WHAT THE EXERCISE ASKS:
Find the line with "tax: 20% = 972.38 -> 20% = 1008.38" in the data below. Repeat it and every line after it exactly, but not the pictures.
-------- LISTED ENTRIES --------
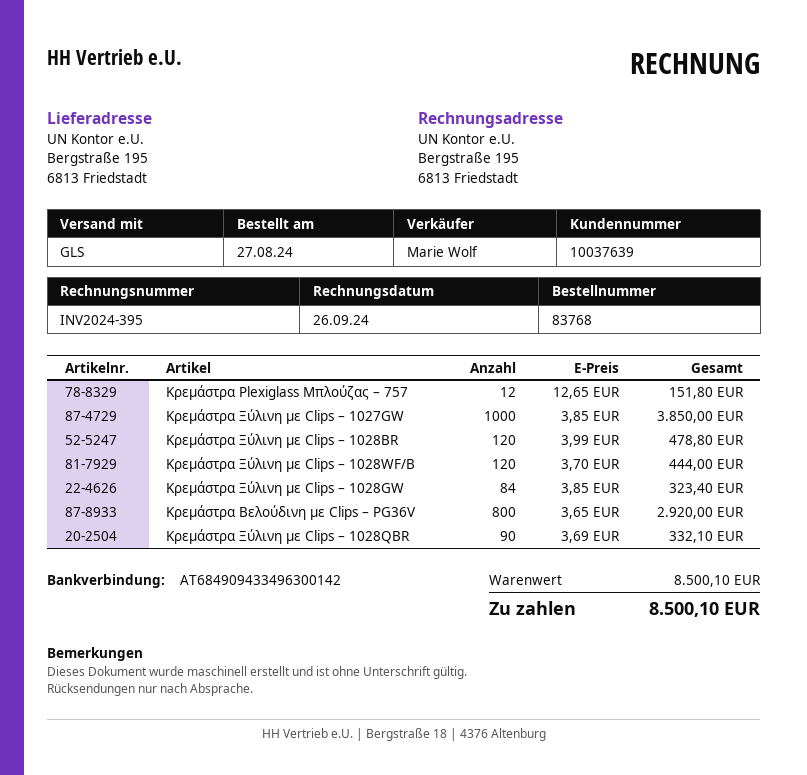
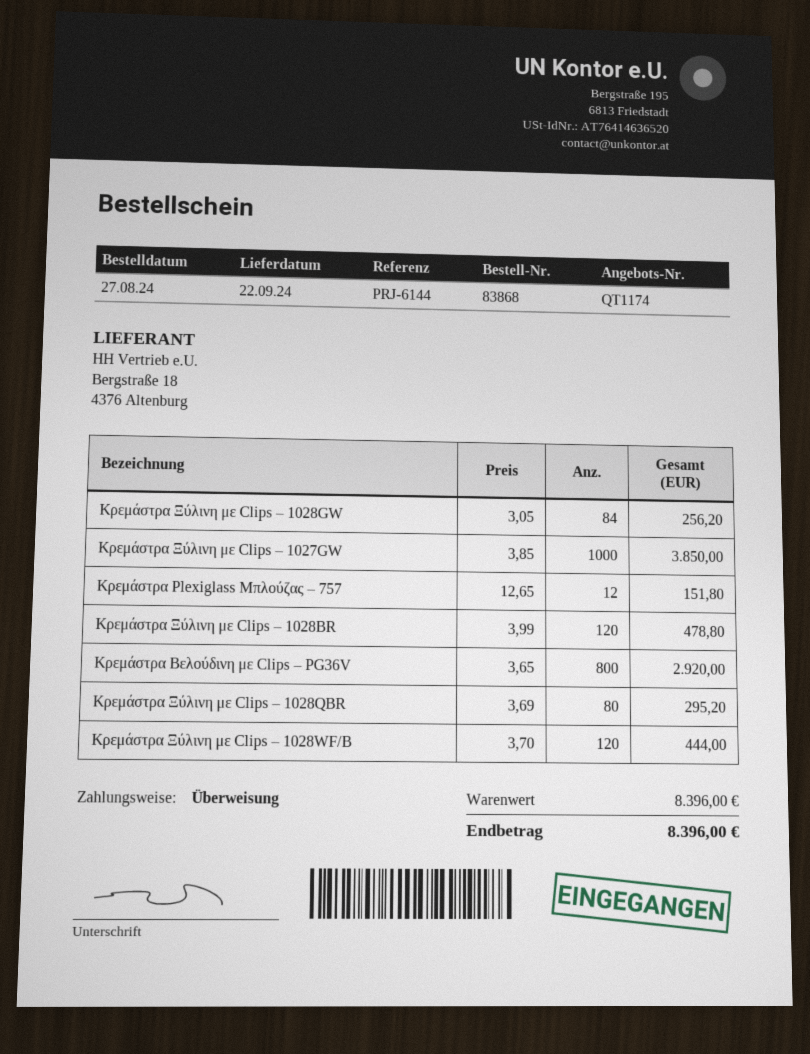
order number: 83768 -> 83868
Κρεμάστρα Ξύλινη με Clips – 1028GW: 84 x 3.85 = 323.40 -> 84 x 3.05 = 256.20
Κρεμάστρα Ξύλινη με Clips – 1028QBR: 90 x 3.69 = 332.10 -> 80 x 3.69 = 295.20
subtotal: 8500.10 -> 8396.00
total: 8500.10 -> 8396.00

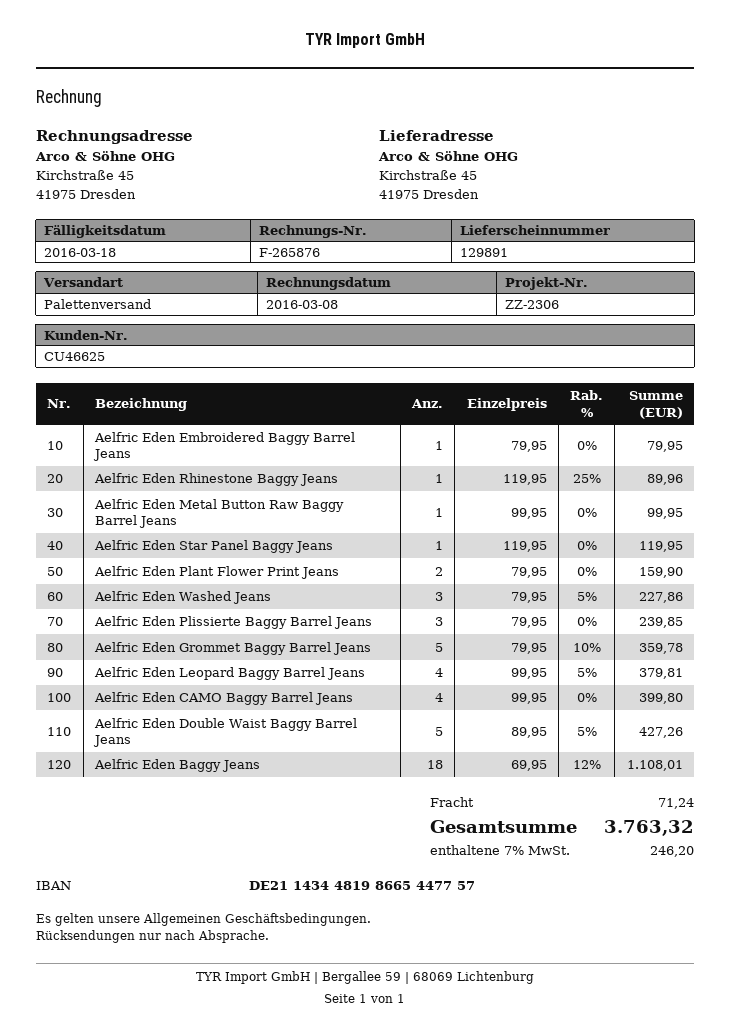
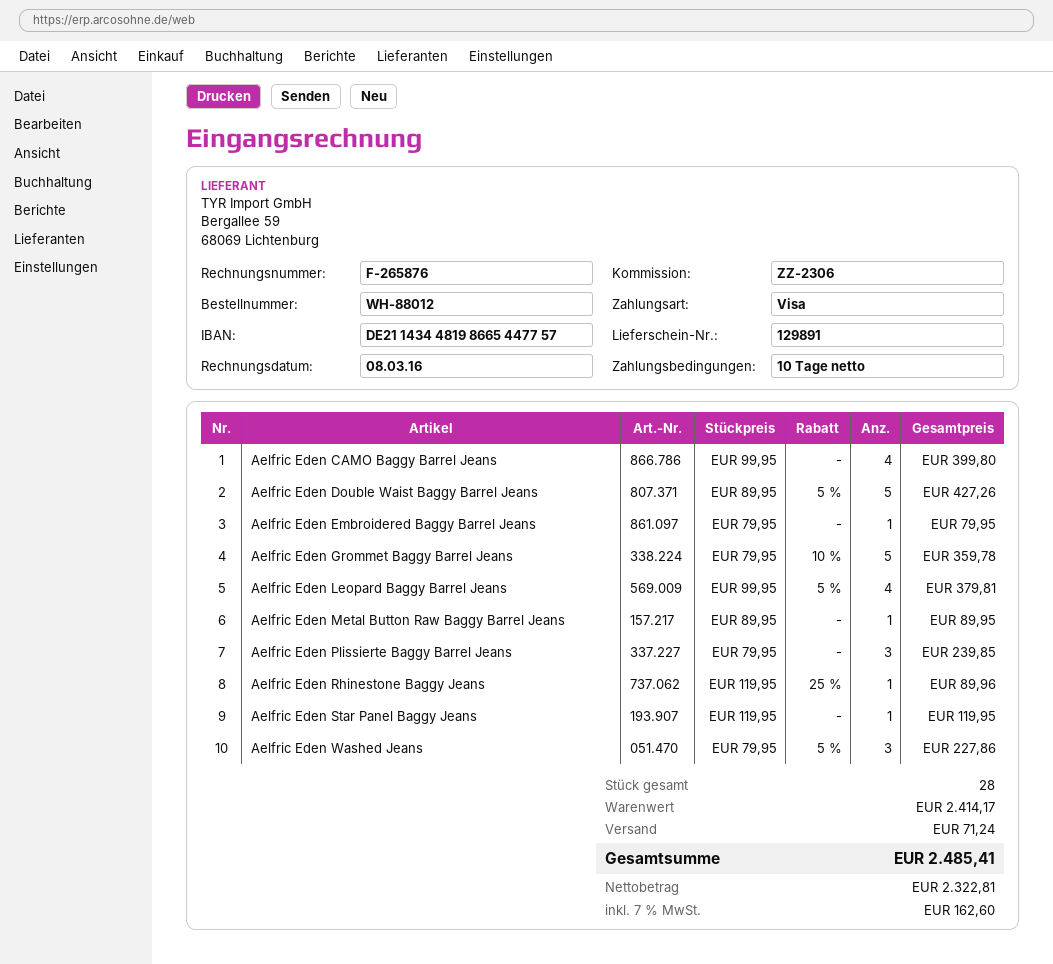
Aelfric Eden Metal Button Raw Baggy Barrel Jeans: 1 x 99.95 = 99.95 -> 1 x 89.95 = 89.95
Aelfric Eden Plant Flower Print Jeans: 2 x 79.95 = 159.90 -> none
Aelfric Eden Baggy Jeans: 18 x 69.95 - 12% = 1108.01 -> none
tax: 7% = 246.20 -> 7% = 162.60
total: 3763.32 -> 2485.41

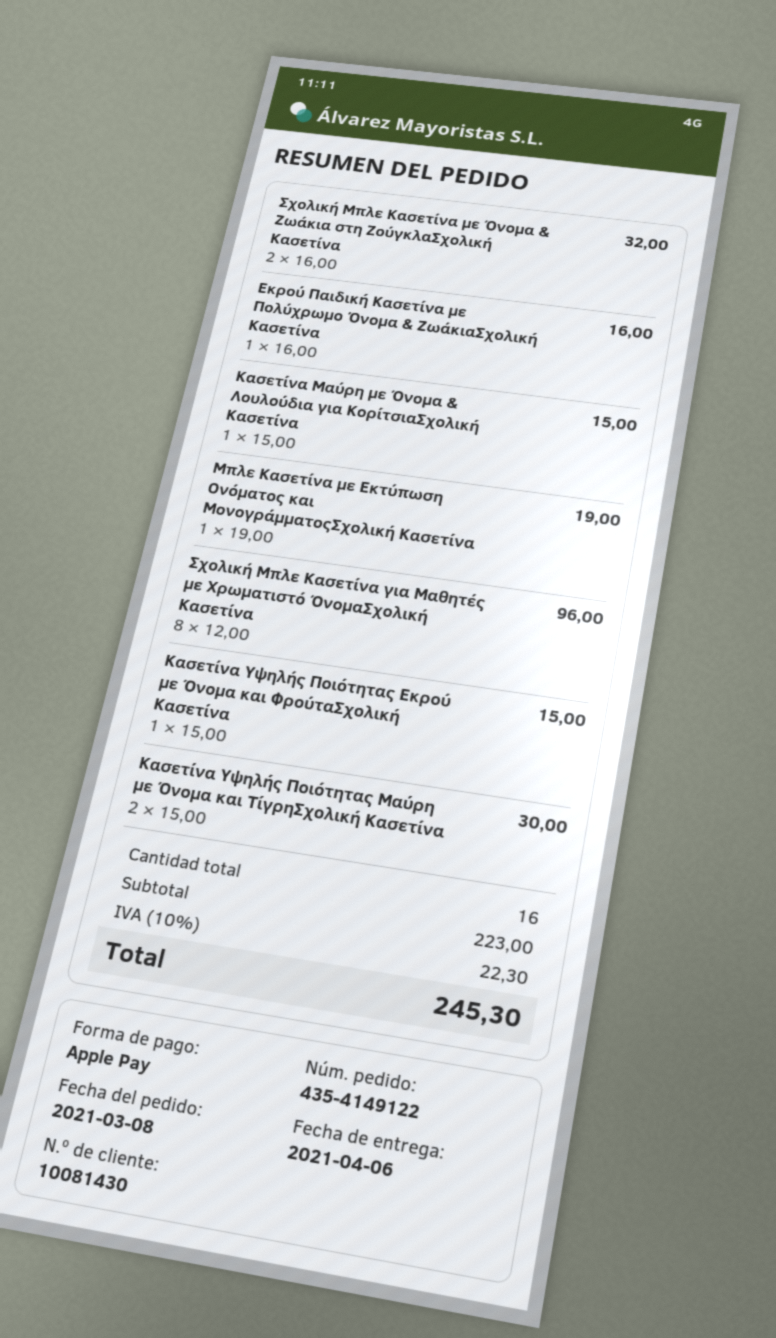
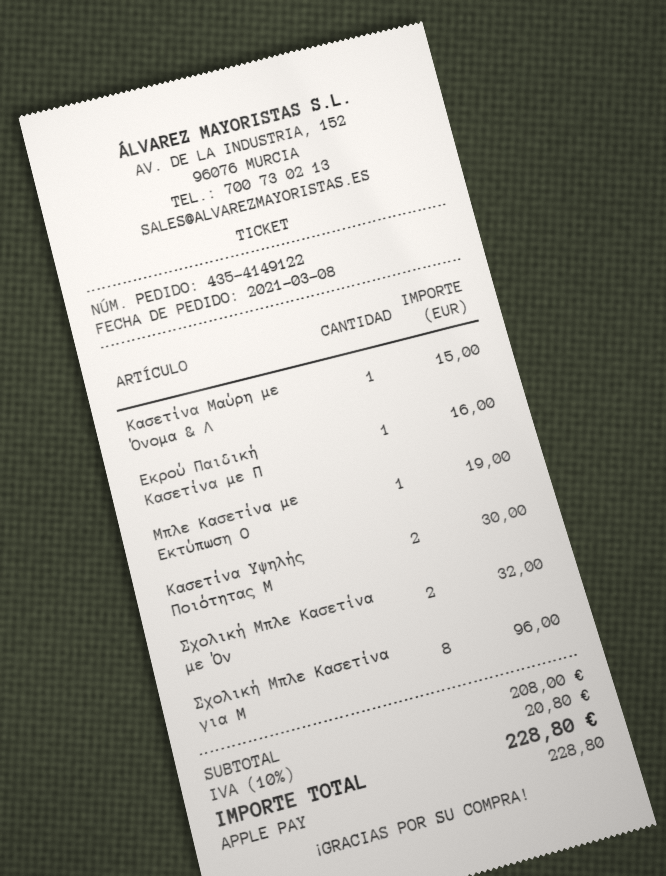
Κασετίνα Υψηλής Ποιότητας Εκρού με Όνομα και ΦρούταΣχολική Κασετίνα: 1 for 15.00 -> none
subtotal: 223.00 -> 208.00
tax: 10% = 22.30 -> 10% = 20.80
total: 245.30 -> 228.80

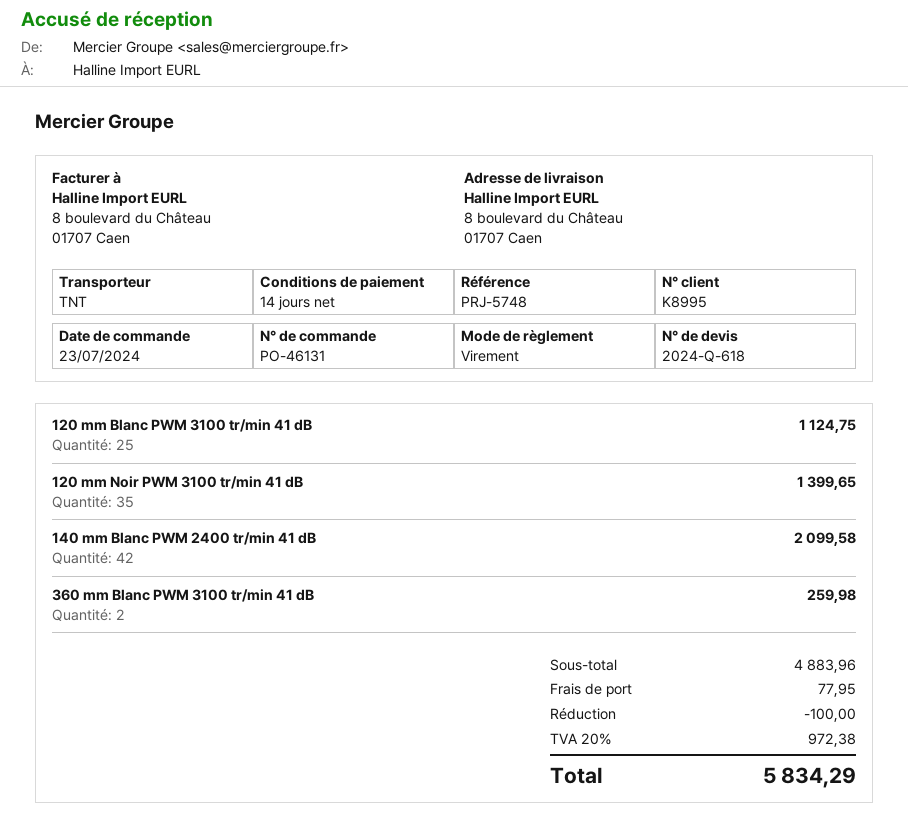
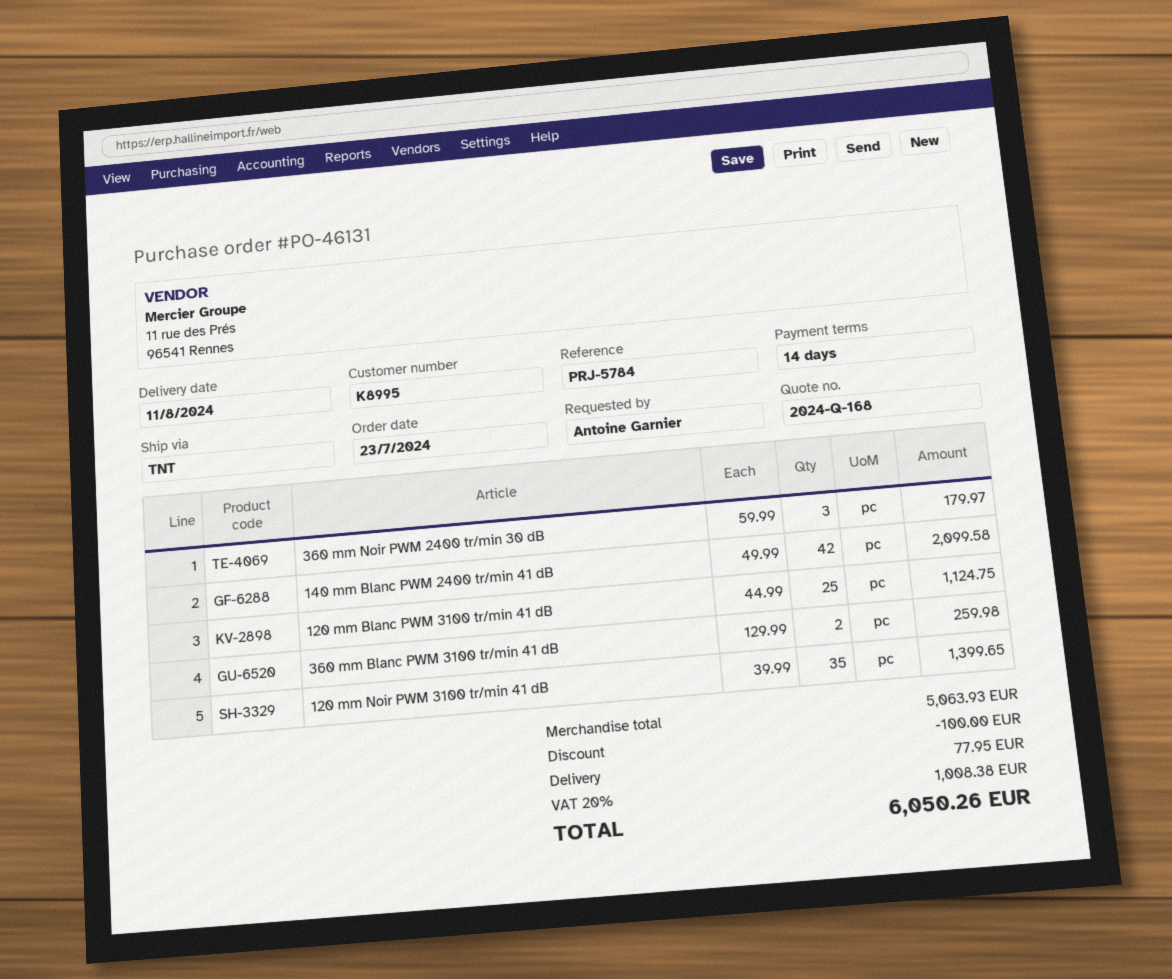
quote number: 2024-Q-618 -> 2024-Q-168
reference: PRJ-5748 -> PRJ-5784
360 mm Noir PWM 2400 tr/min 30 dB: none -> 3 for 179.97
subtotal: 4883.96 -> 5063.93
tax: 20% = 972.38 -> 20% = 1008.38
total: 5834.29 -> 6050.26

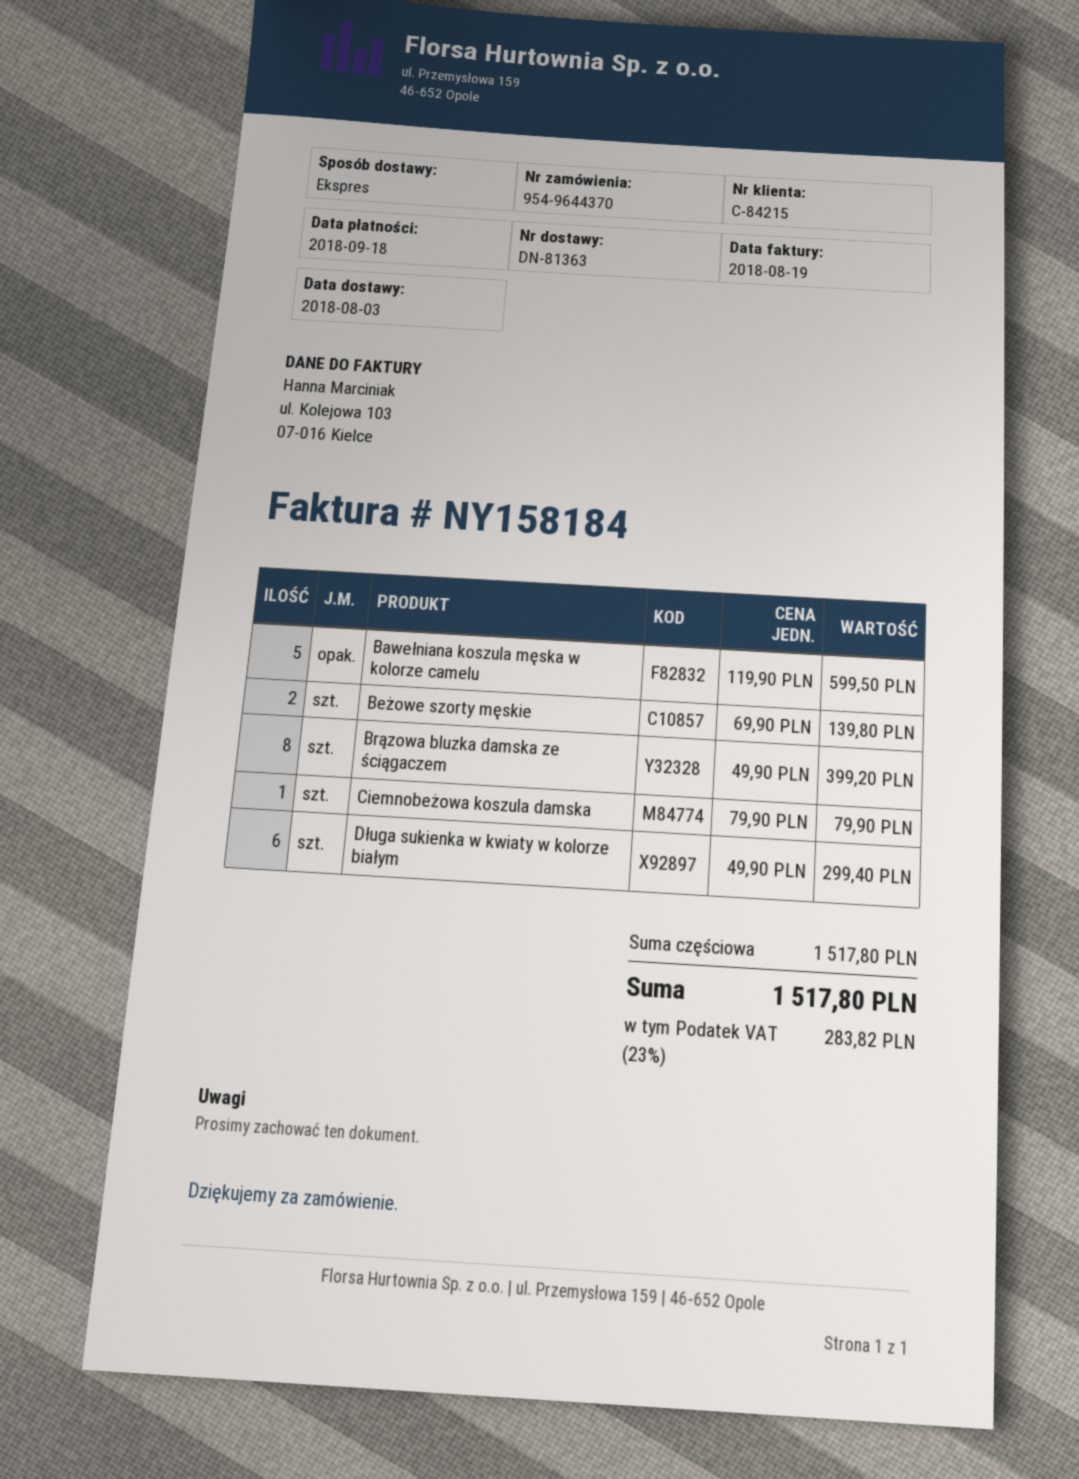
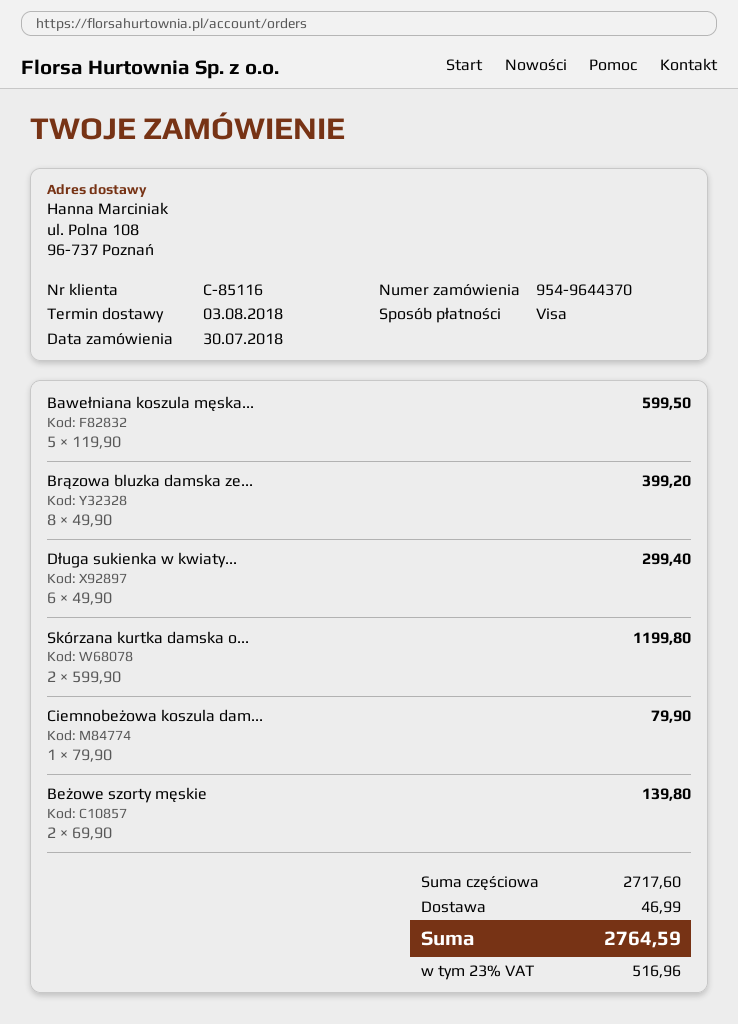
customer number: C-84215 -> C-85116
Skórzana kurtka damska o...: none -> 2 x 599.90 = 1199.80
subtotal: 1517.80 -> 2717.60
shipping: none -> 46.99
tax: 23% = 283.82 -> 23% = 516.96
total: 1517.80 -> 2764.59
--------
OUTPUT OF THE TASK:
tax: 20% = 972.38 -> 20% = 1008.38
total: 5834.29 -> 6050.26

customer number: C-84215 -> C-85116
Skórzana kurtka damska o...: none -> 2 x 599.90 = 1199.80
subtotal: 1517.80 -> 2717.60
shipping: none -> 46.99
tax: 23% = 283.82 -> 23% = 516.96
total: 1517.80 -> 2764.59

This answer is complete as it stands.